Violation of civil rights or solution to immigration problem? The Assam NRC debate rages.

By Prarthana Mitra

After the final draft of Assam’s National Register of Citizens (NRC) announced it would potentially strip 40 lakh of their citizenship, the opposition and the centre has engaged in a fiery debate over its objectives and motives.


BJP President Amit Shah on Tuesday said that those excluded from the list are “intruders” who have failed to prove their Indian citizenship. While Home Minister Rajnath Singh assured the displaced citizens that it was only a draft, not the final list, West Bengal Chief Minister Mamata Banerjee was quick to accuse the BJP government of “divide and rule.”

There will be bloodbath and civil war in the country,” she was quoted as saying by news agency PTI, but soon came under fire for offering refuge to the displaced.


Course of action hereon

Those found ineligible have the option to file an online application on the NRC website or at an NRC Seva Kendra, starting August 7. According to Singh, applicants missing from the final list can approach the FT, without any fear of coercive action.

The Supreme Court has asked the Centre to formulate Standard Operating Procedures, including timelines for deciding the claims and objections to the citizens’ list. The modalities and SoPs are due for submission on August 16. On Wednesday, the Centre told the top court that it is considering biometric verification for the 40 lakh people, to prevent them from migrating to neighbouring states on false identity.

According to the Indian Express, the Government has left it to the Election Commission to take the final call on the fate of those found ineligible, once the NRC process is over. The final NRC will be declared in December 2018.

However, there are glaring discrepancies in the count.

While the centre keeps harping on the fact that only “those who could not prove their citizenship, their names have been removed from the list,” it does not explain the innumerable accounts of gross inconsistencies that have come to light. Non-disclosure of the reasons further adds to the mass confusion and disbelief.

For instance, Maharshi Chakravortee hails from a family of five living in Dibrugarh since the 50s, and yet, only his grandmother is on the list. Another long-time resident Illias Hussain’s mother hasn’t made it to the list when all her siblings have, despite having a foreigner’s tribunal court order declaring her as Indian Citizen in 2013.

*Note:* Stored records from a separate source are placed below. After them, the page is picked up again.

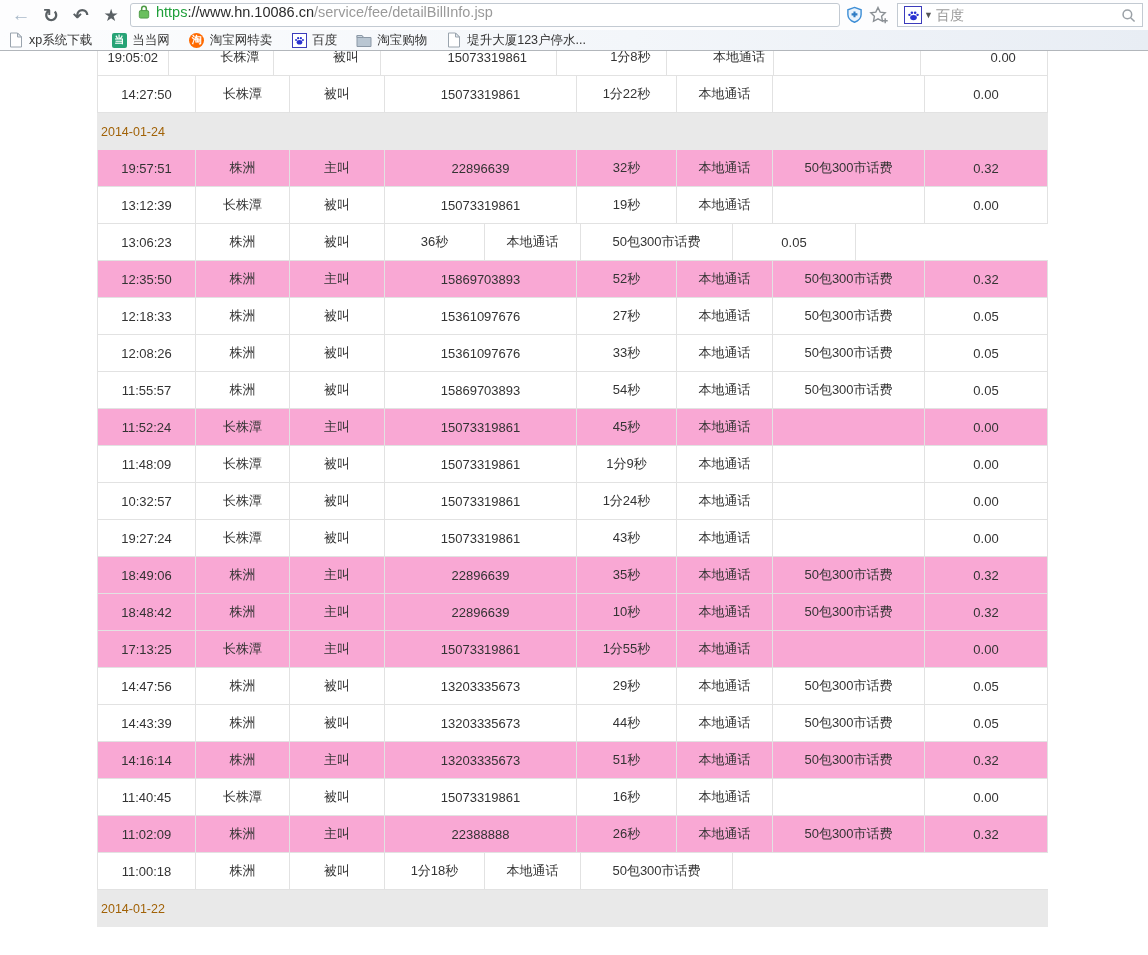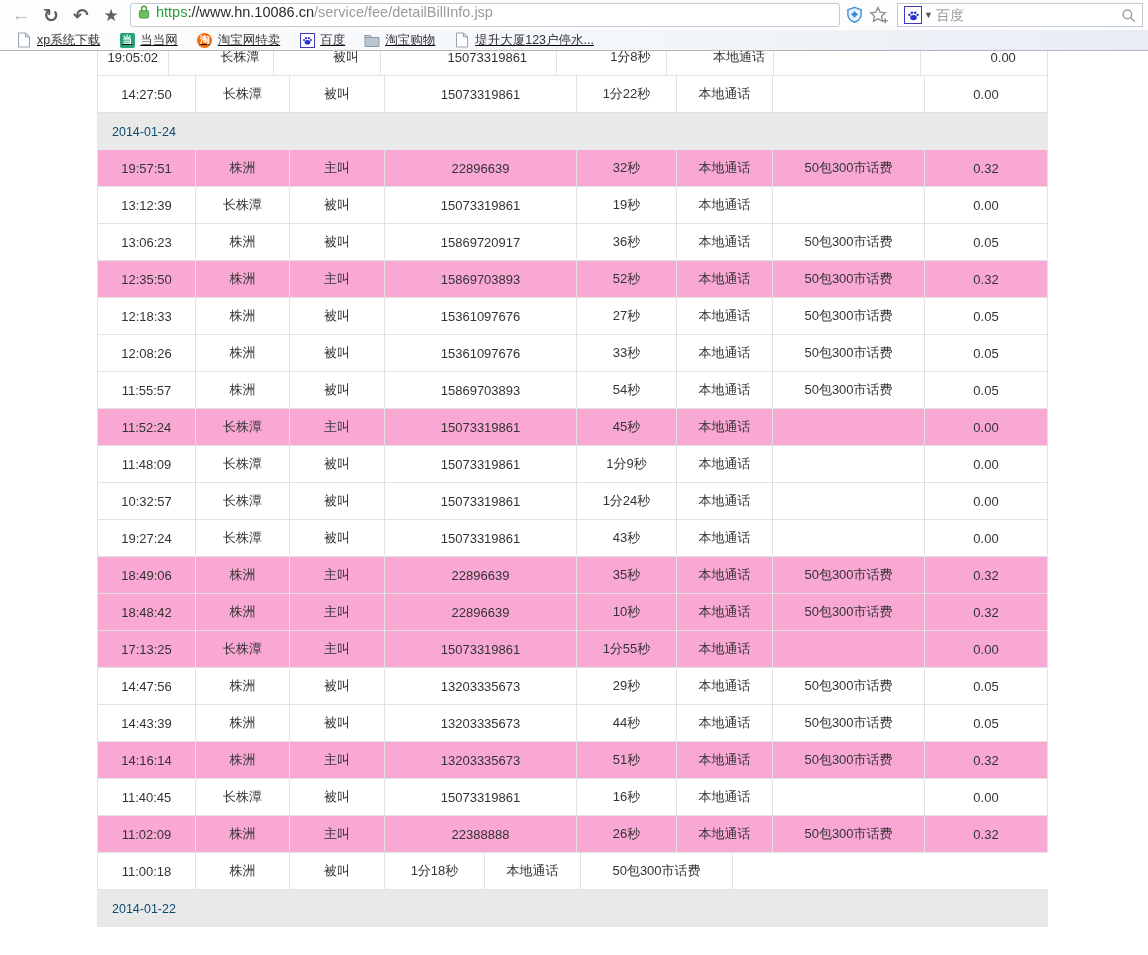"xp系统下载" .bookmarks { padding-left: 16px -> 8px; text-decoration: underline -> none }
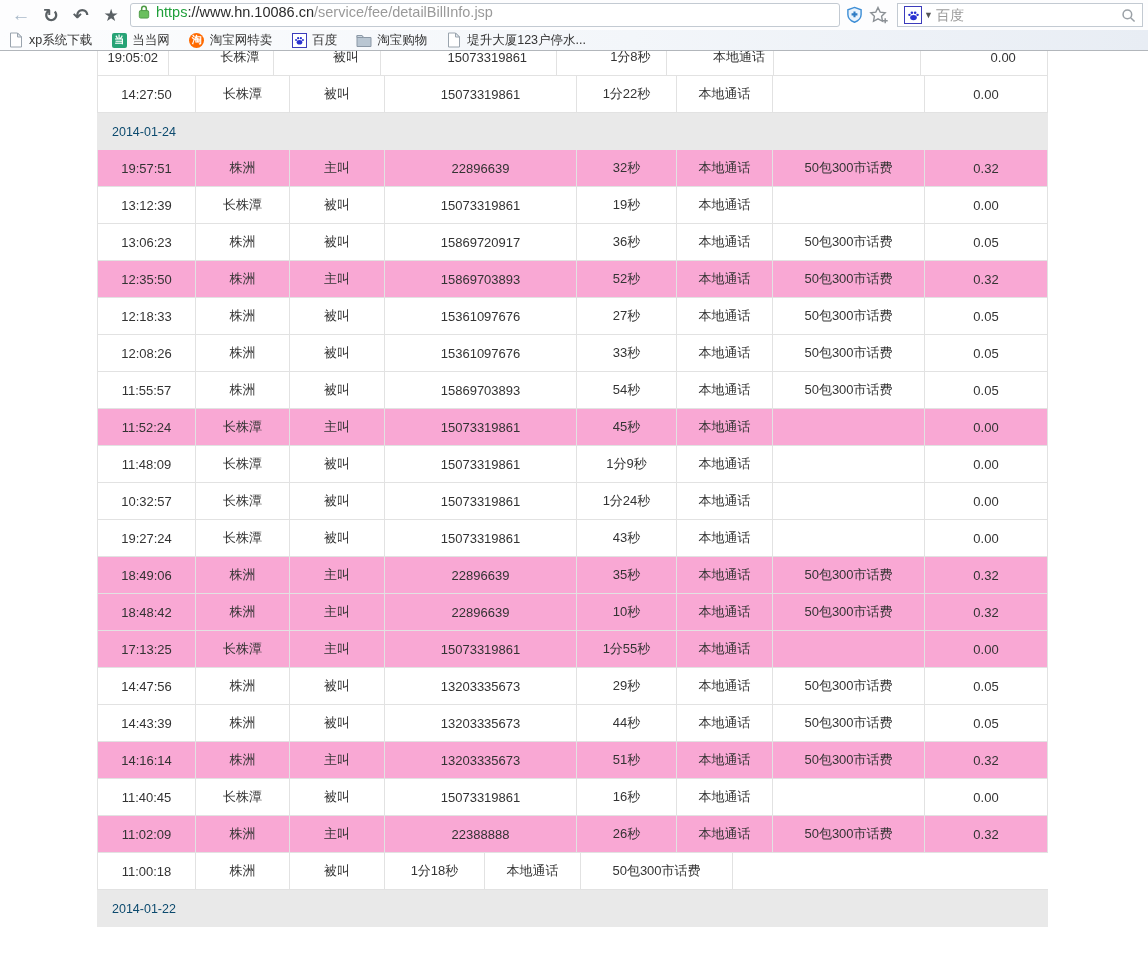"2014-01-24" .group-header { color: #0c4a6e -> #a16207; padding-left: 15px -> 4px }
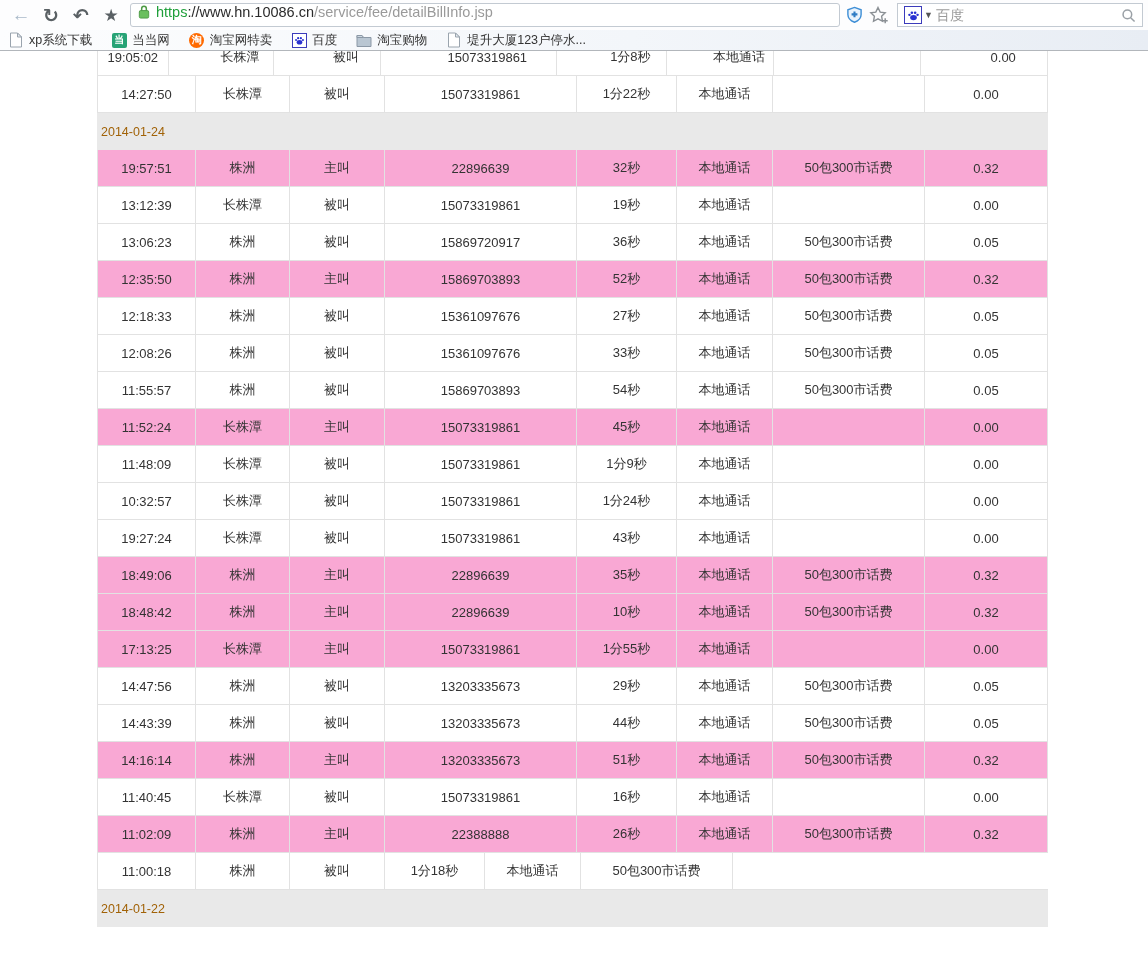"15869720917" div.cell { html: <div>15869720917</div> -> none }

Calling it a gross violation of human rights, noted activists, political scientists and lawyers believe that this recount is scapegoating illegal immigration to blatantly target Assam’s Muslim and Bengali population. A nefarious theory of dismantling Bengal’s unyielding status quo and border security, in the runup to the 2019 polls, in being floated.

Angshuman Choudhury, research coordinator at the Institute of Peace and Conflict Studies, observes, “Yes, we know there won’t be any deportations in the near future. But, what really is the obverse of deportation? Long-term detention? Or integration into the state’s labour force? No one knows yet.” Voicing the plight of millions like his mother, left anxious, confused and scared of failing to make the final list, Choudhury says in a Facebook post,

“But, she has the means to challenge this denial of ‘Indianship’, which she will when the claim process begins next week. This includes full awareness of the process and sound legal advice. She’s privileged in that sense.”

“What of those who don’t have these means? Will the Indian state and Supreme Court now ensure that all claims are treated fairly, equitably, and transparently? Will those who haven’t featured in the list be intimated of the reason behind the omission?”, he asks.

Divided we stand

According to Siddhartha Bhattacharya, Assam’s law minister and a member of the BJP, there is no doubt about the fate of those who have been rejected.

“Everyone will be given a right to prove their citizenship,” he told the BBC. “But if they fail to do so, well the legal system will take its own course,” he said, implying expulsion from India.

Out of 3,29,91,385 applicants, 2,89,83,677 have been found eligible for inclusion in the complete draft of NRC, announced in Guwahati on 30 July. Updated for the first time since 1951 to account for illegal migration from Bangladesh, the draft has left out 40,07,708 people, refusing to justify the large-scale exemption.

In a state that has geographically and historically struggled with the identity of an Assamese, the NRC has picked on the legacy of doubt, opened up a can of worms, and divided the state on grounds of ethnicity, language, religion.